Screenshot and code edit data
----------------------------------------

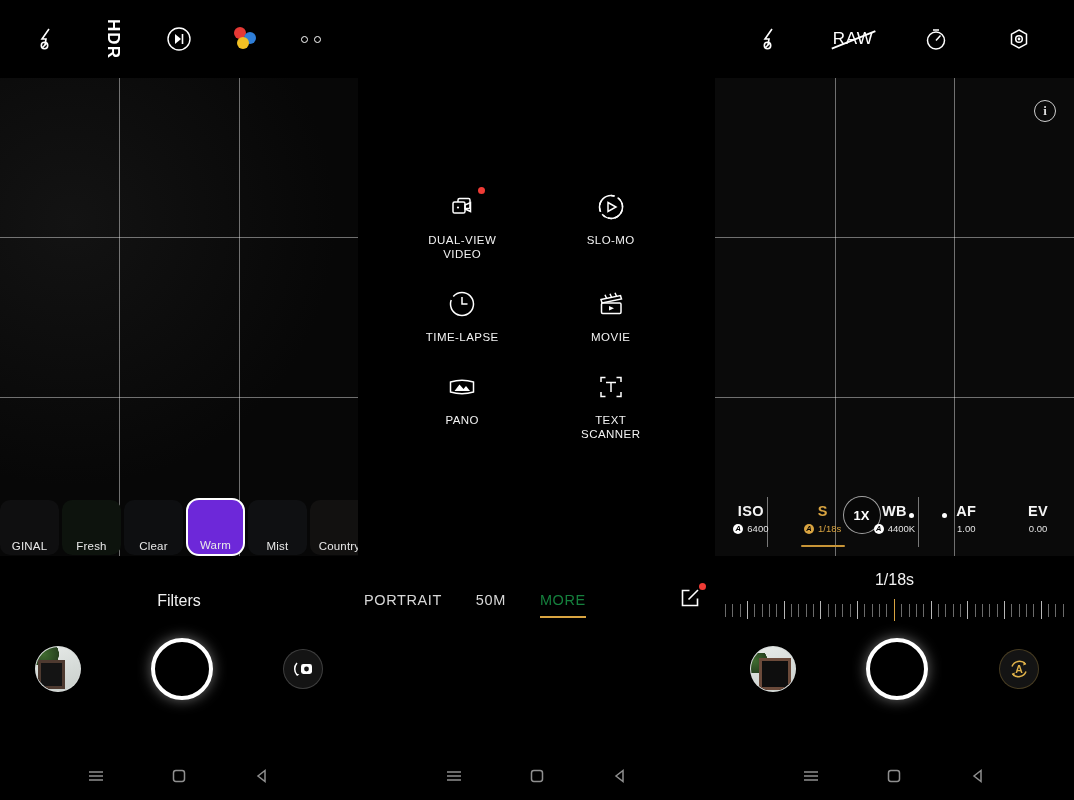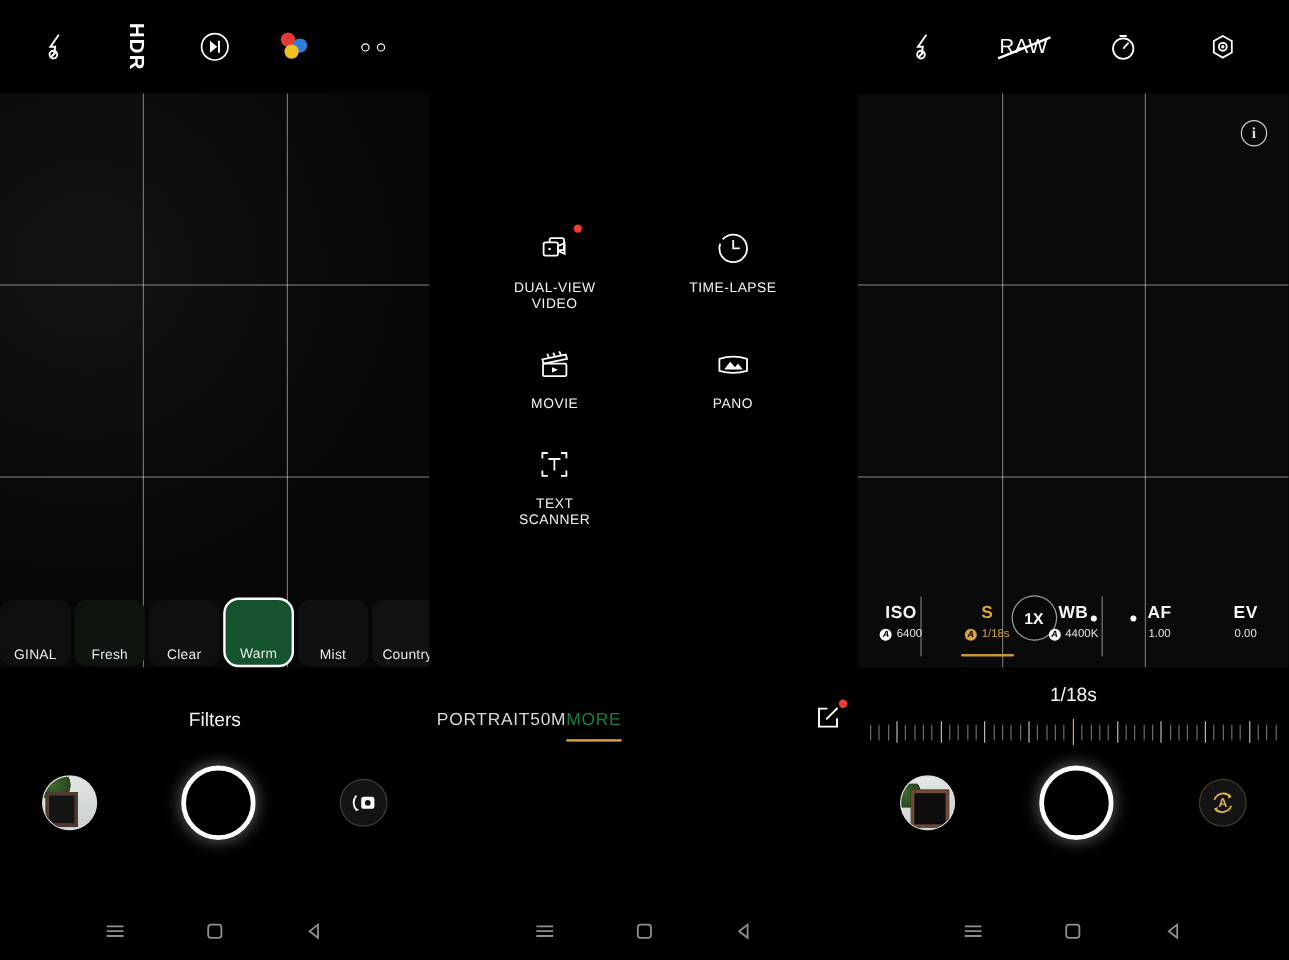--- a/index.html
+++ b/index.html
@@ -345,6 +345,16 @@
 VIDEO</span>
       </div>
 
+      <div class="mode-cell">
+        <span class="mode-icon">
+          <svg width="34" height="34" viewBox="0 0 34 34" fill="none" stroke="#fff" stroke-width="1.5">
+            <path d="M17 5.5 a11.5 11.5 0 1 1 -8.1 3.4" stroke-dasharray="4 3"></path>
+            <circle cx="17" cy="17" r="11.5" stroke-dasharray="26 5"></circle>
+            <path d="M14 12.5 L22 17 L14 21.5 Z" fill="none"></path>
+          </svg>
+        </span>
+        <span class="mode-label">SLO-MO</span>
+      </div>
 
       <div class="mode-cell">
         <span class="mode-icon">

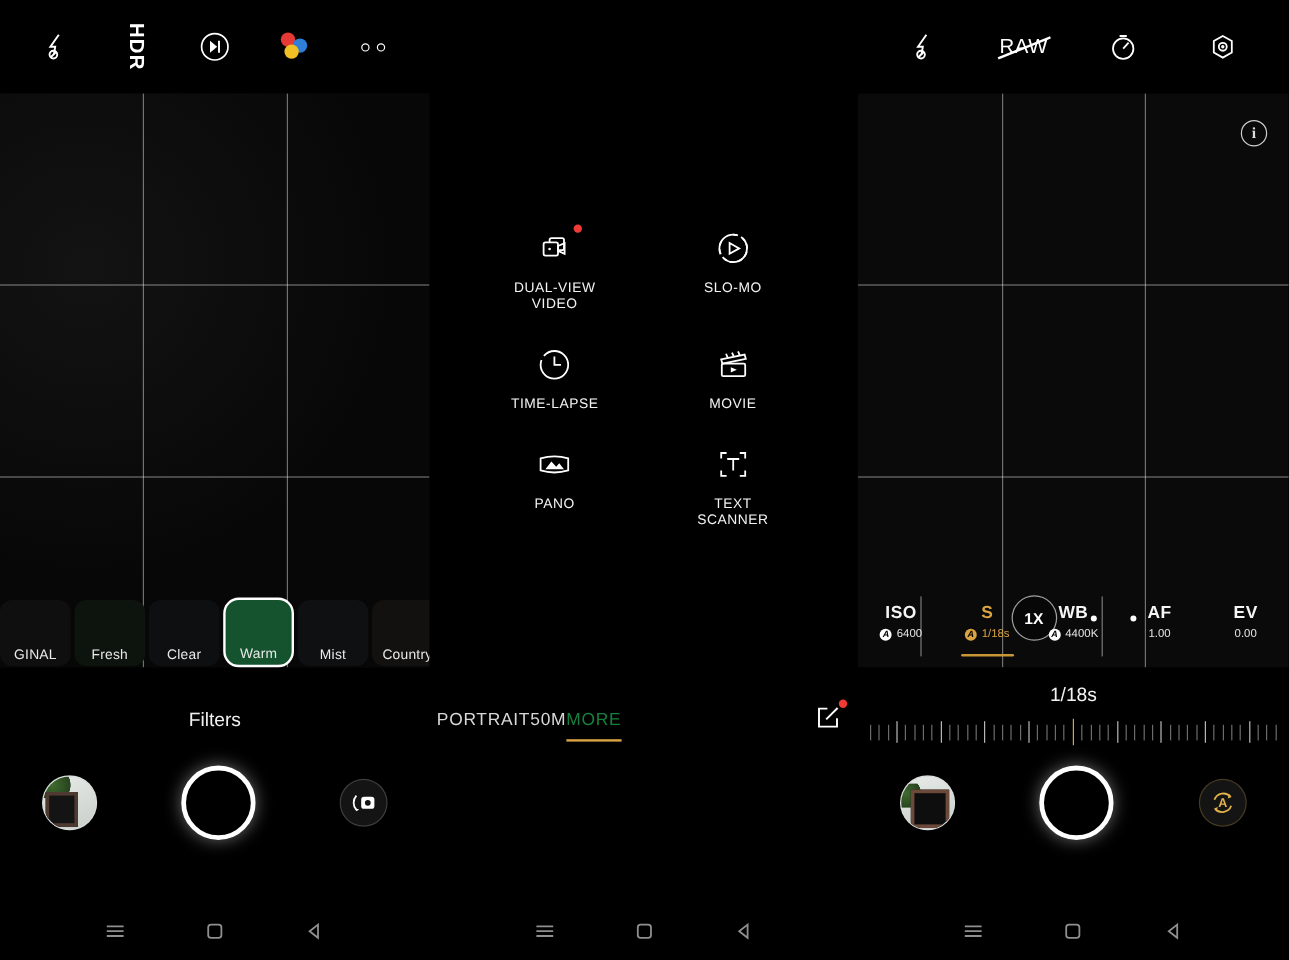--- a/index.html
+++ b/index.html
@@ -103,7 +103,7 @@
   .ft-0 { background:#0f0f10; }
   .ft-1 { background:#0d130d; }
   .ft-2 { background:#0e0f11; }
-  .ft-3 { background:#14532d; }
+  .ft-3 { background:#6d28d9; }
   .ft-4 { background:#0f1012; }
   .ft-5 { background:#121110; }
 

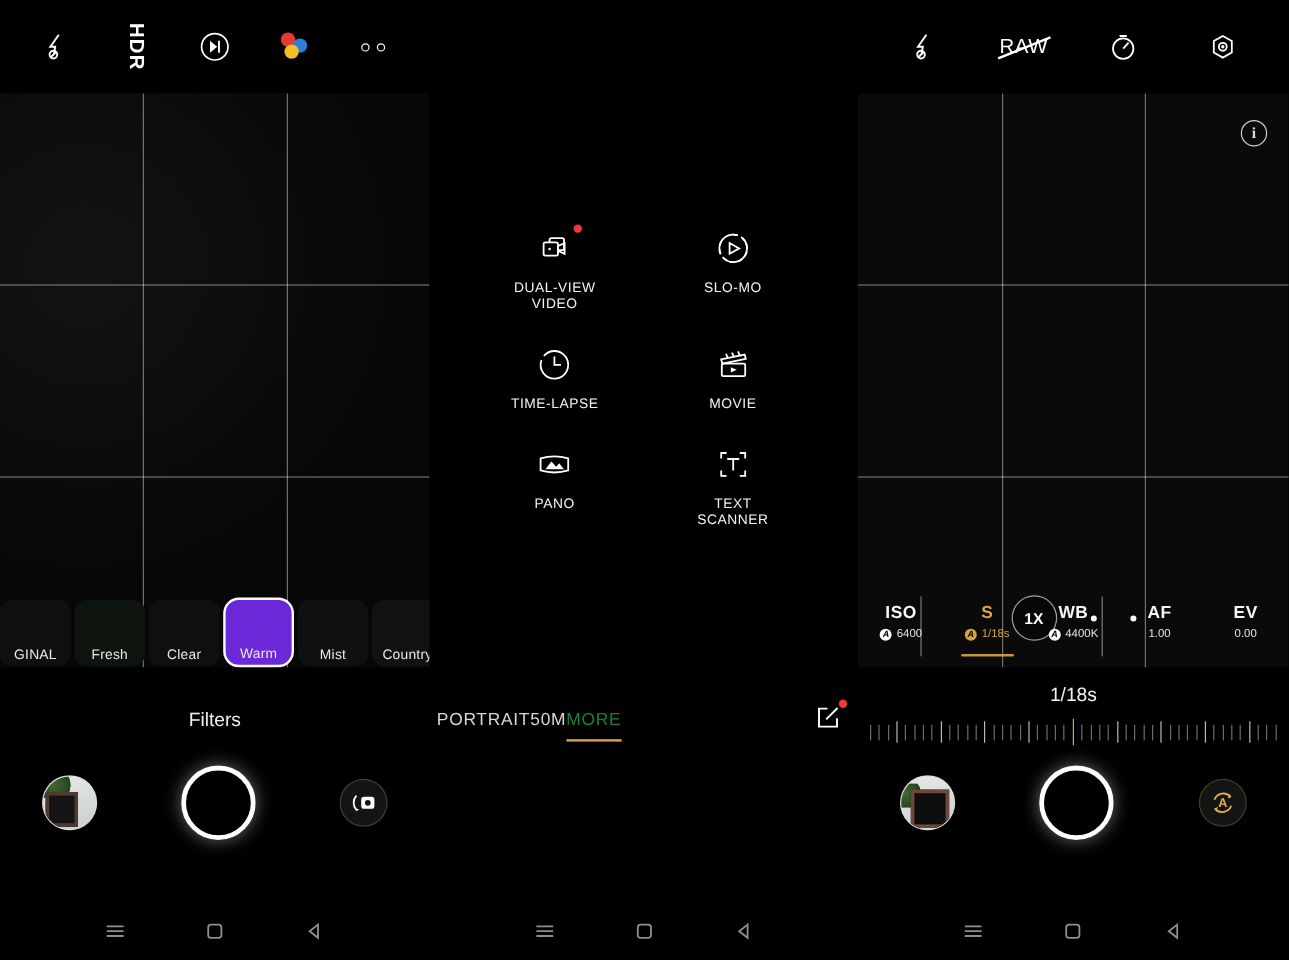--- a/index.html
+++ b/index.html
@@ -136,7 +136,7 @@
   
   .mode-tabs {
     position:absolute; left:0; right:0; bottom:180px; height:40px;
-    display:flex; align-items:center; padding-left:6px;
+    display:flex; align-items:center; gap:34px; padding-left:6px;
   }
   .mode-tab { position:relative; color:#d8d8d8; font-size:14.5px; letter-spacing:.6px; }
   .mode-tab.active { color:#15803d; }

----------------------------------------

Only lines with the word "left" are wanted. Find and copy them from the records above.

#### [Your solution]
     position:absolute; left:0; right:0; bottom:180px; height:40px;
-    display:flex; align-items:center; padding-left:6px;
+    display:flex; align-items:center; gap:34px; padding-left:6px;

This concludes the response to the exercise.